The COVID-19 vaccine could put an end to the pandemic, but as long as mass vaccination is not available, it is vital to stop the spread in the community. The new antiviral drug MK-4482 / EIDD-2801, also known as molnupiravir, which completely suppresses the spread of the new type of coronavirus (SARS-CoV-2) in just 24 hours, could play a key role in the latter, the University of Georgia Biomedical Sciences From a study by his institute reported by greeenwichtime.com.
It is possible that the most effective drug to date has been developed to help combat the coronavirus epidemic. The new antiviral drug is called Molnupiravir, and researchers at the Institute of Biomedical Sciences at Georgia State University in the United States say it can prevent an infected person from transmitting the virus in 24 hours.
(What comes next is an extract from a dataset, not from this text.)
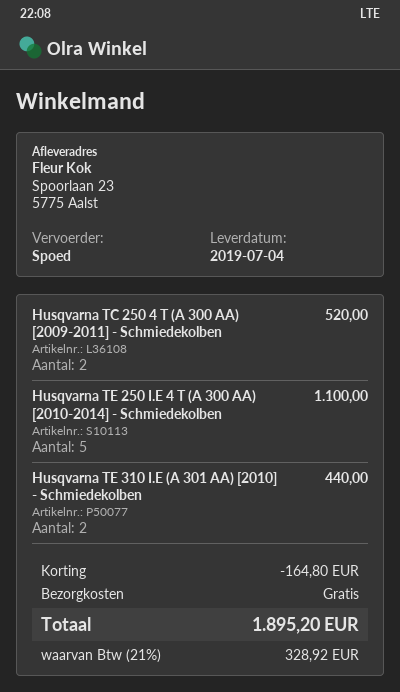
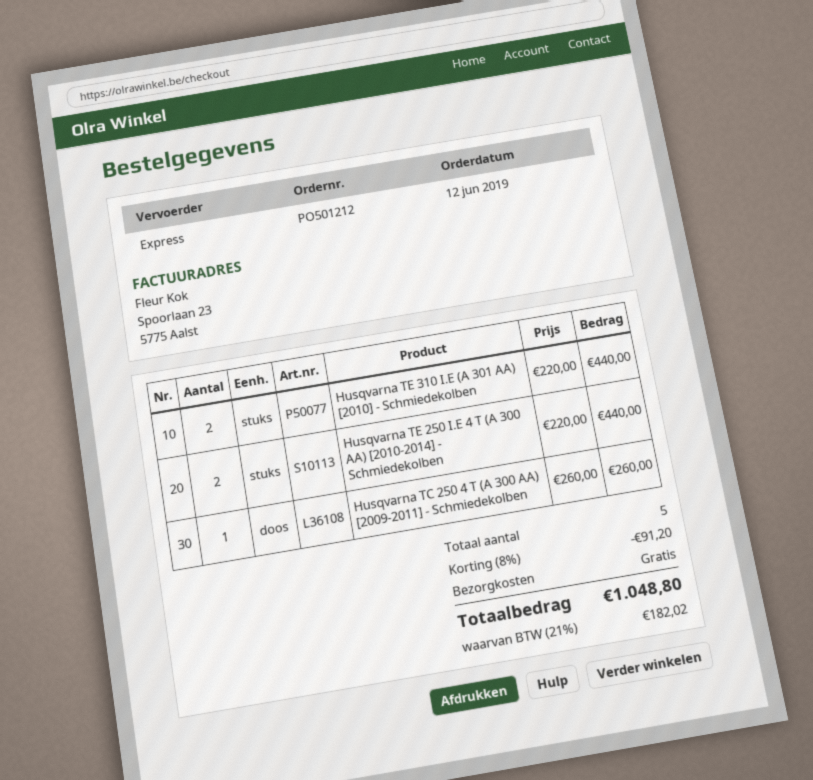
Husqvarna TC 250 4 T (A 300 AA) [2009-2011] - Schmiedekolben: 2 for 520.00 -> 1 for 260.00
Husqvarna TE 250 I.E 4 T (A 300 AA) [2010-2014] - Schmiedekolben: 5 for 1100.00 -> 2 for 440.00
discount: 164.80 -> 91.20
tax: 21% = 328.92 -> 21% = 182.02
total: 1895.20 -> 1048.80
“We have previously observed that MK-4482 / EIDD-2801 is very effective against respiratory RNA viruses, and that orally administered drug in infected animals has reduced the amount of virus particles by orders of magnitude and drastically reduced transmission.
These properties have made it a potential candidate for pharmacological studies against COVID-19, “the report adds. The researchers believe the drug could block the spread of the virus in infected people within 24 hours. As mentioned, this is an oral drug that can be started at an early stage of the infection for the following three potential benefits:
- prevents the infection from becoming a serious COVID-19 disease
- shortens the infectious phase, thus alleviating the emotional and socio-economic consequences of patients’ isolation,
- quickly inhibits the formation of local epidemics.
Molnupiravir is currently in the second phase of a three-stage clinical trial. This means that it is already given to patients infected with the coronavirus: for five days, every 12 hours, in different doses to find out what the ideal dosage is.